Difference listings
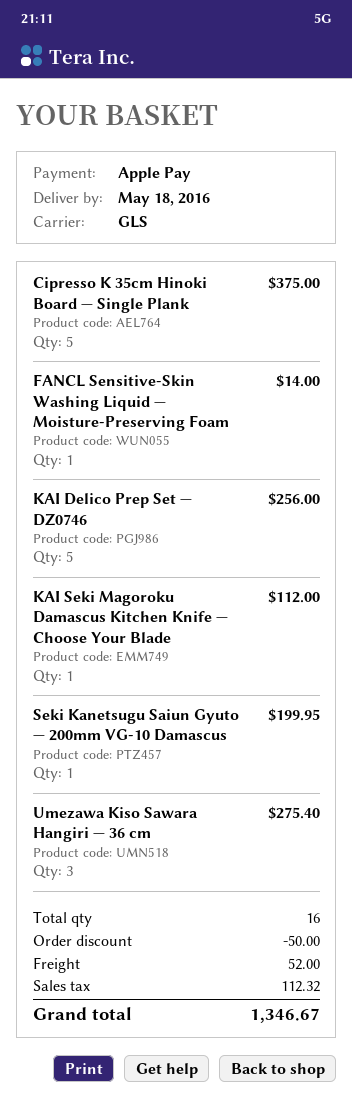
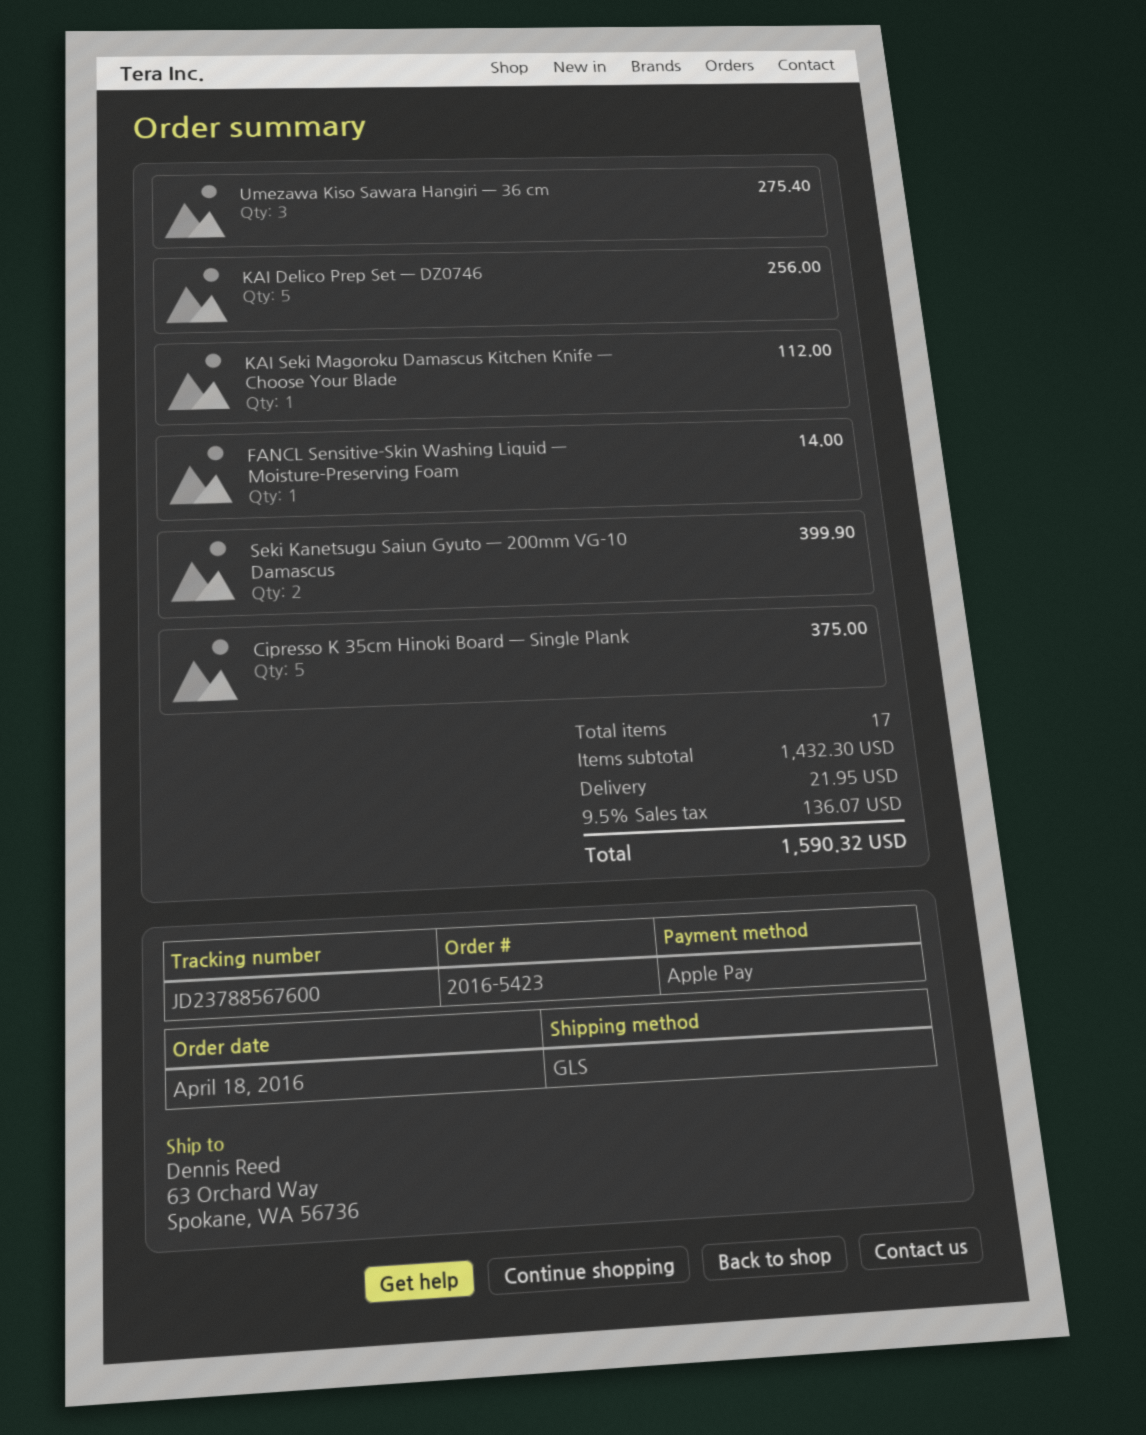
Seki Kanetsugu Saiun Gyuto — 200mm VG-10 Damascus: 1 for 199.95 -> 2 for 399.90
total quantity: 16 -> 17
discount: 50.00 -> none
shipping: 52.00 -> 21.95
tax: 112.32 -> 136.07
total: 1346.67 -> 1590.32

**What is being asked**
Output each record above exactly; omit the images.

**Output for this task**
Seki Kanetsugu Saiun Gyuto — 200mm VG-10 Damascus: 1 for 199.95 -> 2 for 399.90
total quantity: 16 -> 17
discount: 50.00 -> none
shipping: 52.00 -> 21.95
tax: 112.32 -> 136.07
total: 1346.67 -> 1590.32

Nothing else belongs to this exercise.